By Kelvin Hubbard, COO & CIO, Visual Mobile Technologies, Inc.
Today’s Field Service workers are dealing with little to no visibility into the customer’s issue
First-Time Fix Rates (FTFR) are affected by many factors including proper triage, technician experience level, detailed resolution steps, resolution knowledge base, and availability of service history. Whether you are an industry laggard with a 56 percent FTFR, an average player with a 75 percent FTFR, or a Best-in-class organization with a FTFR of 89 percent, you can always improve your FTFR, even if only by one or two percentage points. Improvements in the above factors can be accomplished through the use of the proper technologies.With every truck roll costing between $200 and $300 (according to Aberdeen’s March 2013 article, ‘Fixing First-Time Fix’), or up to $1,011 (according to TSIA’s February 25, 2013 report, ‘The State of Field Services: 2013’), every saved truck roll goes directly to the bottomline.Proper triage is one of the largest factors affecting FTFR. If the Call Center representative or Property Manager must rely on a customer’s description of an issue and then pass that description on to the field service technician; important information is often lost or miscommunicated when the message is relayed to the field service technician. Often times, when the field technician arrives on sight, they find that the issue is completely different from what was described to them, many times not arriving with the right equipment, parts, or knowledge to resolve the issue, requiring an average of 1.6 additional trips to properly resolve the issue (according to Aberdeen’s March 2013 article, ‘Fixing First-Time Fix’).
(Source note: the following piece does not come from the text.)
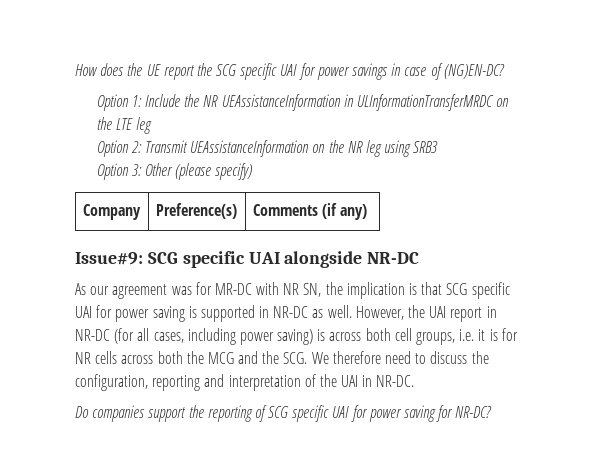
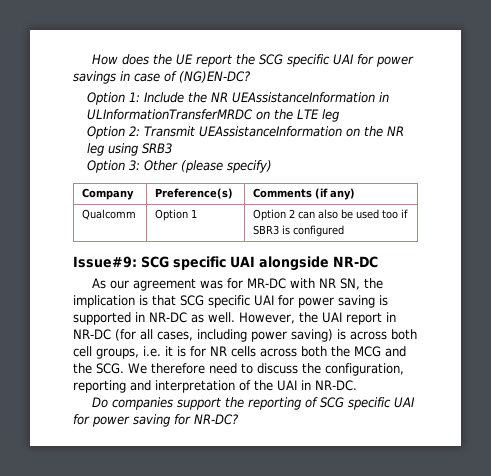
+ Qualcomm | Option 1 | Option 2 can also be used too if SBR3 is configured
“The way to neutralize the myriad of factors that affect FTFRS is to put the right technology and information in the hands of both the customers and the field technicians via mobile devices”
What is needed to improve FTFR
The way to neutralize the myriad of factors that affect FTFRS is to put the right technology and information in the hands of both the customers and the field technicians via mobile devices. When mobile technology is available in the field for both the customer and field technicians, the customer can capture media (images, audio, and video) of the issue and collaborate with both the Call Center representative or Property Manager and the field technicians, providing everyone an accurate, first-hand assessment(see figure). It is said “a picture is worth a thousand words”, we say “a video is worth thousands of pictures.”
Best-in-breed technologies and delivery-
So how do developers of applications provide these capabilities to our users and customers? All of the necessary technologies are already there to provide the functionality needed. Start with a cloud solution so there are no on-premise requirements for hardware and support of infrastructure. It must be able to be delivered in all environments (Web, Android, iOS) and on any device (laptop, desktop, smartphone, tablet, etc.), as BYOD is here to stay, especially with this diverse group of users.Using a noSQL database and metadata tagging makes content easily searchable, and provides for an extremely flexible structure. A noSQL database also gives you the ability to easily add and remove new data elements.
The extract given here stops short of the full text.